Yesterday, Matt Di Carlo over at Shankerblog put out his April fools post. The genius of the post is in its subtlety. Matt put together a few graphs of longitudinal NAEP data showing that Maryland had made greater than average national gains on NAEP and then asserted that these gains must therefore be a function of some policy conditions that exist in Maryland. In the Post-RTTT era, Maryland has been the scorn of “reformers” because it just won’t get on board with large scale vouchers and charter expansion and has resisted follow through on test-score based teacher evaluation. Taking a poke a reformy logic, Matt asserted that perhaps the low charter share and lack of emphasis on test score based teacher evaluation… along with a dose of decent funding might be the cause of Maryland’s miracle!

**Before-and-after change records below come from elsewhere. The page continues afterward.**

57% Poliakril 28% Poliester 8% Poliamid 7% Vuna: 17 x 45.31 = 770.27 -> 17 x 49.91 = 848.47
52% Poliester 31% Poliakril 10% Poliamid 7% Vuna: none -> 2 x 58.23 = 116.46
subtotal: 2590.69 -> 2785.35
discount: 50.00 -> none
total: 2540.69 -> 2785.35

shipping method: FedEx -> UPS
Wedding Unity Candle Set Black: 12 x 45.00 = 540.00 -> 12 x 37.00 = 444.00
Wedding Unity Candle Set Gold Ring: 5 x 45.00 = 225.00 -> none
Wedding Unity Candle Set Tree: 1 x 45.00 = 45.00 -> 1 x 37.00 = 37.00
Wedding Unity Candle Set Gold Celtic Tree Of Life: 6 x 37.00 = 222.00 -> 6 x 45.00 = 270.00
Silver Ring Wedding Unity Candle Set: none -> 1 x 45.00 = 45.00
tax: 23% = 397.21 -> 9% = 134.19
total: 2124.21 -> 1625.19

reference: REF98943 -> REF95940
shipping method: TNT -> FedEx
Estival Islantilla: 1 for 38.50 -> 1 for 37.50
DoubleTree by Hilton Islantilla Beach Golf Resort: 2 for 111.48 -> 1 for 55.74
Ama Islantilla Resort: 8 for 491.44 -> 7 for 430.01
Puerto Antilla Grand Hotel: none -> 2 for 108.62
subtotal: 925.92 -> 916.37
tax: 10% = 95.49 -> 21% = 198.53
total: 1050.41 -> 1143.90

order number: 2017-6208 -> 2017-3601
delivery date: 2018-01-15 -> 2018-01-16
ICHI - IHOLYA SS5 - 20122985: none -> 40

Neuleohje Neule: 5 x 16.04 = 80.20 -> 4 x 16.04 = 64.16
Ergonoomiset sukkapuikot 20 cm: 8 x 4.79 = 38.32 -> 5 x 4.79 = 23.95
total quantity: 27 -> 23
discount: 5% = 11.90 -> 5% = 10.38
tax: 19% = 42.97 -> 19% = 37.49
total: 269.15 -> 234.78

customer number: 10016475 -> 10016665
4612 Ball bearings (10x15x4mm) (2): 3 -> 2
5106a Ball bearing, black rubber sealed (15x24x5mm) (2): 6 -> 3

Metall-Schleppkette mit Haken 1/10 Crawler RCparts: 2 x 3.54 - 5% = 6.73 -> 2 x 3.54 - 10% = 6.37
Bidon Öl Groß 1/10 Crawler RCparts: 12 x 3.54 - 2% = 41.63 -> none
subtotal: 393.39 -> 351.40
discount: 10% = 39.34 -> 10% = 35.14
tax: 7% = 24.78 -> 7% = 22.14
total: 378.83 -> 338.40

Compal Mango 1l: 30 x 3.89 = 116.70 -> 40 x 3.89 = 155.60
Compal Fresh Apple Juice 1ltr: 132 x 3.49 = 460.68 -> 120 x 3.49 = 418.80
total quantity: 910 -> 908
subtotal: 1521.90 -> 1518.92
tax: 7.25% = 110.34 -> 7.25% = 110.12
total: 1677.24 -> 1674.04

Of course, these assertions are no more a stretch than commonly touted miracles in Texas in the 1990s, Florida or Washington DC, most of which are derived from making loose connections between NAEP trend data and selective discussion of preferred policies that may have concurrently existed. The difference is that Matt was poking fun at the idea of making bold, decisive, causal inferences from such data. Such data raise interesting questions.
What I found so fun and at the same time deeply disturbing about Matt’s post is that the assertions he made in satire… were nowhere near as absurd as many of the assertions made in studies/reports, etc. I discussed here on my blog over the years. Here are but a few examples of “stuff” presented as serious/legit policy evidence, that make Matt’s satirical assertions seem completely reasonable.
The Many Variations of Money Doesn’t Matter Graphs:
I start with this one, because there are so many versions of it floating around out there, that come and go over time, and are often used to advance the “money doesn’t matter”… we’ve spent ourselves into bankruptcy and gotten nothing for it… graph. Every good reformer has a laminated copy of one version or another of this graph which they carry in wallet-size.
I blogged about this graph when Bill Gates used it in a HuffPo article.
Over the last four decades, the per-student cost of running our K-12 schools has more than doubled, while our student achievement has remained flat, and other countries have raced ahead. The same pattern holds for higher education. Spending has climbed, but our percentage of college graduates has dropped compared to other countries… For more than 30 years, spending has risen while performance stayed flat. Now we need to raise performance without spending a lot more.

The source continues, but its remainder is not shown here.